▸ **Input**
▽

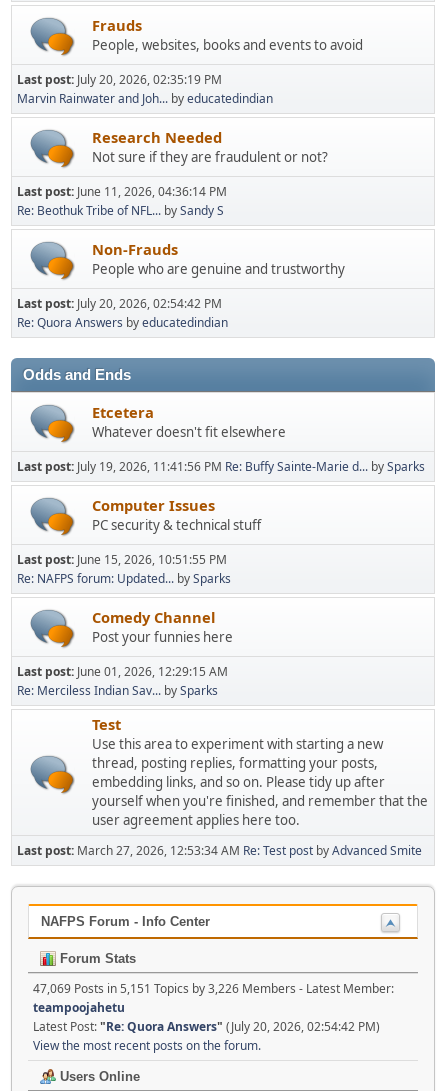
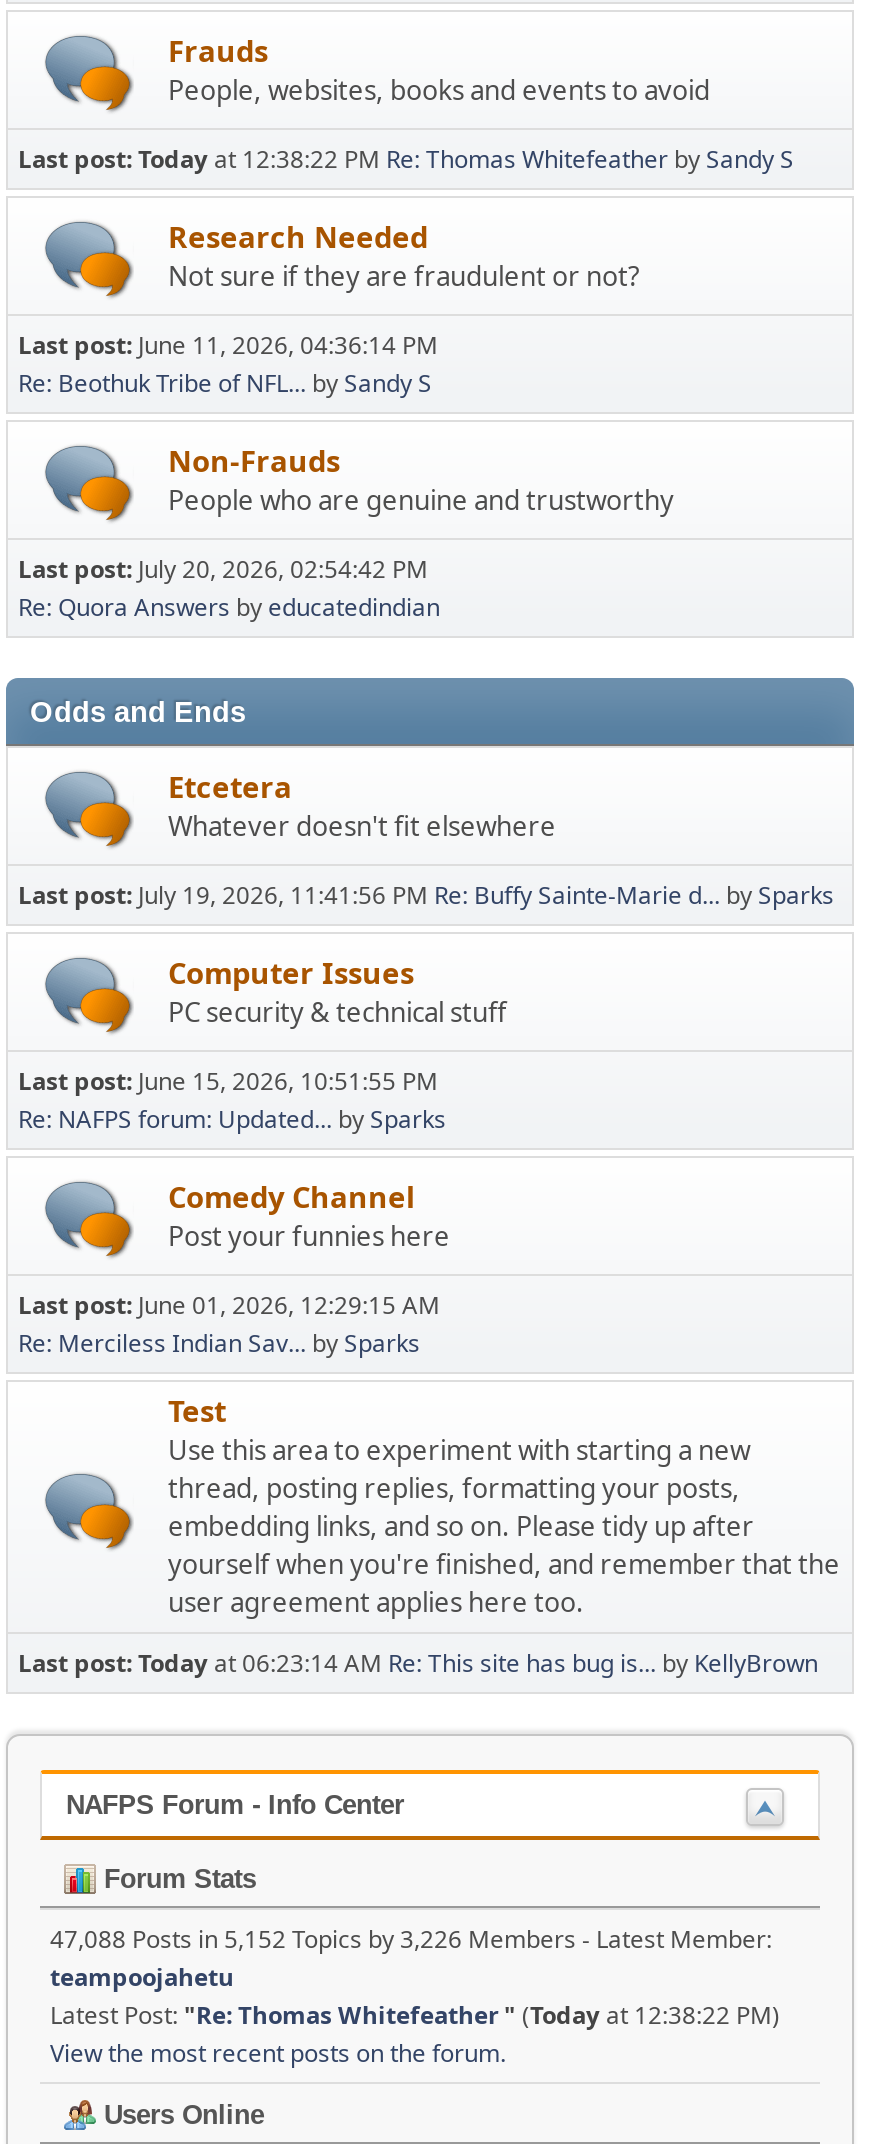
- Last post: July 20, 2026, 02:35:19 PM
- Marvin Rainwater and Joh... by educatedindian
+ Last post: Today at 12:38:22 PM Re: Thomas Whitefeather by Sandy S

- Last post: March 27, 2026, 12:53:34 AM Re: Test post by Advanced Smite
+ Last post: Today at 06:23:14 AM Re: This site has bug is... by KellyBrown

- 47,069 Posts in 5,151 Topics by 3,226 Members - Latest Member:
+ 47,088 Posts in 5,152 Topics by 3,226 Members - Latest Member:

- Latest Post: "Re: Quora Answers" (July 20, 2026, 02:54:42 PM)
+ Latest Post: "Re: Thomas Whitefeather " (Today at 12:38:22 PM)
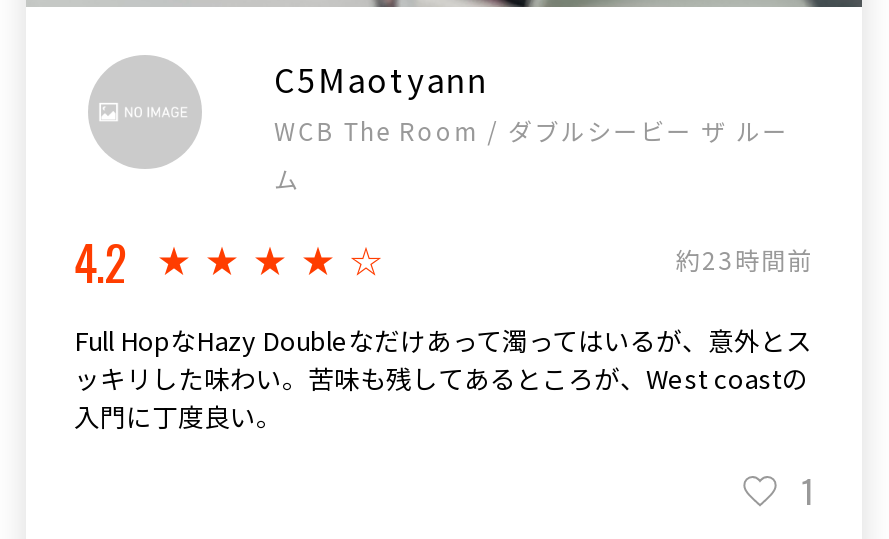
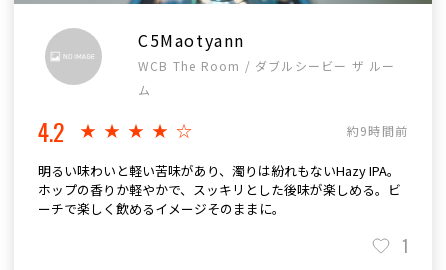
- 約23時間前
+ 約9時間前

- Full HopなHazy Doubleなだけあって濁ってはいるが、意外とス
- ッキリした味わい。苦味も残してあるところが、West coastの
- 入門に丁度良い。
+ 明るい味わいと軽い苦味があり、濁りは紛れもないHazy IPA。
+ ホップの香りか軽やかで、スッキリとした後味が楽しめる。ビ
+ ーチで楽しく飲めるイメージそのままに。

△

▸ **What to do**
Within the entries above, how many lines contain "Thomas"? Respond with the number only.

▸ **Your response**
2